Издательство: Ingram

Жанр: Юмористическая проза

Серия:

isbn: 9781459701397

isbn:

СКАЧАТЬ She waggled the crutch. She took a deep breath. She rose way up on one toe. She squeezed one eye into a slit and took dead aim at the exact spot where the kid’s nose was behind the glass.

      D.S. groaned louder.

      She focused every particle of her being. And swung as hard as she could.

      She spun around so wildly, she landed on her butt. She’d spun around because she missed the windshield. She missed the windshield because the truck was no longer in range.

      It was backing up.

      It swerved one way then another, collecting side mirrors from parked cars. She wasn’t surprised. She’d figured the kid was driving it for the first time that morning. It looked as if it was the first time he’d had it in reverse.

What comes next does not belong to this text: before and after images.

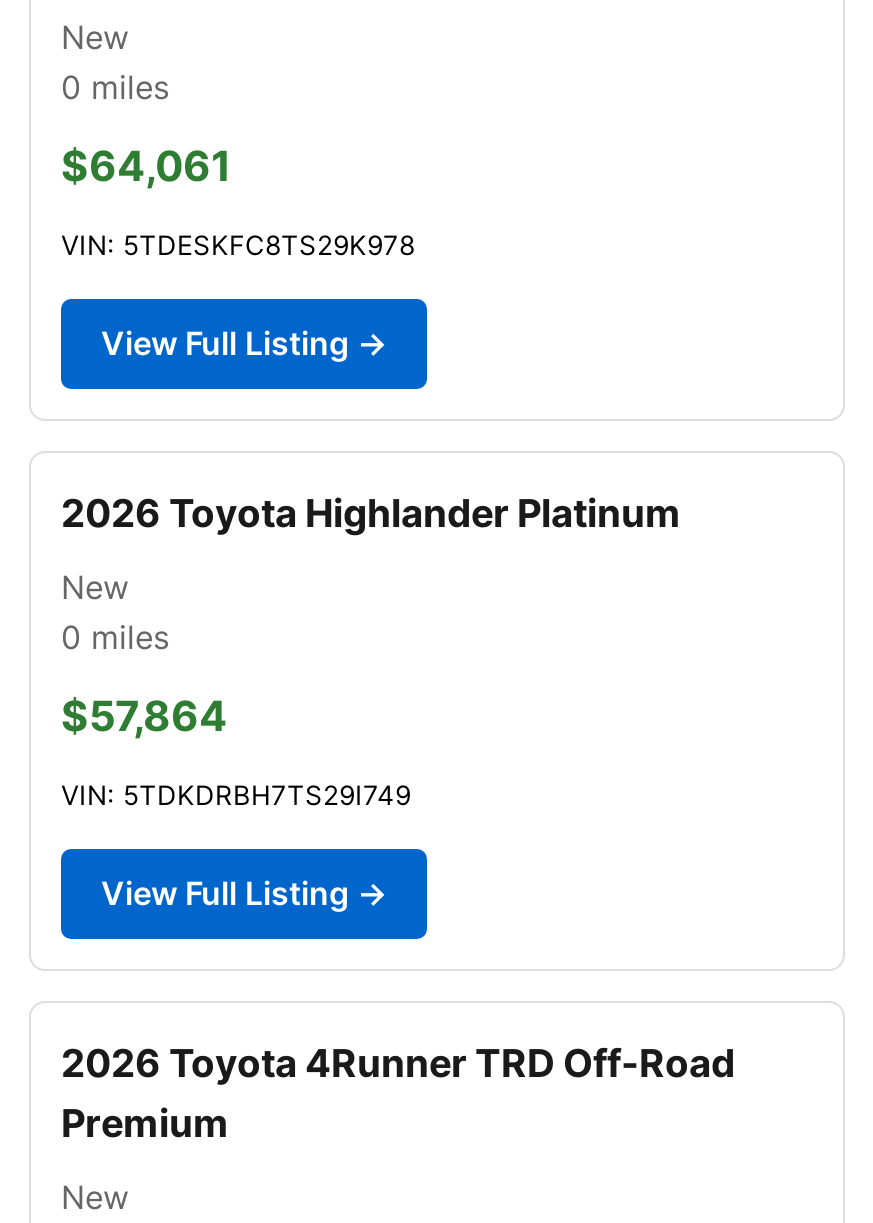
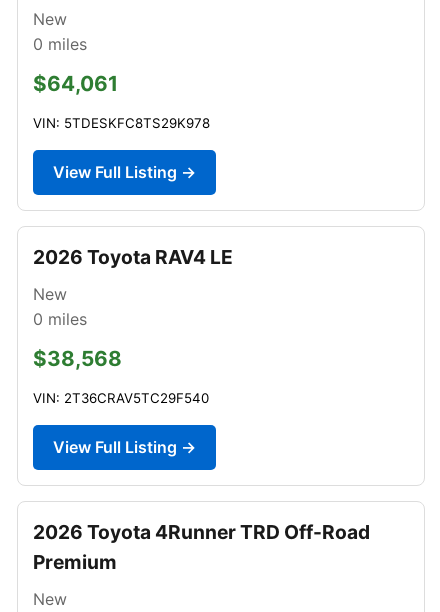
- 2026 Toyota Highlander Platinum
+ 2026 Toyota RAV4 LE

- $57,864
+ $38,568

- VIN: 5TDKDRBH7TS29I749
+ VIN: 2T36CRAV5TC29F540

      The girls came down from the porch looking so hurt that she told them they made her feel like she’d used the crutch to beat their new puppy to death. Since they’d never had a puppy, or a pet of any kind, she said it in the hopes of giving them the kind of emotional perspective that would help them deal with the far more despicable thing they’d seen her do. But they made it clear she was wasting her breath. Her shoulders sagged. Behind her, down the street where she’d kept the truck from going, there were nasty shouts. Harsh adult voices started rising above the tear-filled wails of children. The voices shouted “Ignorant bitch!” and “Mind your own business, you cunt!”

      JannaRose gave them the finger, then seeing Nina making her way sadly between parked cars, hurried after her. “What was that all about?” she said.

      “They” — Nina’s shoulders sagged even more. “Their kids … I guess they really wanted them to hear their names called out.”

      “No. All that stuff. With the truck and the crutch and everything.”

      “Yeah!” D.S. was scowling. “What the fuck was that all about?”

      Nina rounded on him. “You watch your language, D.S.,” she said and began herding the girls into the house with little flaps of her arms.

      “Tired?” JannaRose said, plopping down on the step beside Nina. It was the next morning.

      “No!”

      “You were asleep.”

      “No, no. I was trying not to sweat. I was concentrating.” Nina opened her eyes so wide they bugged out. “But I keep falling asleep.”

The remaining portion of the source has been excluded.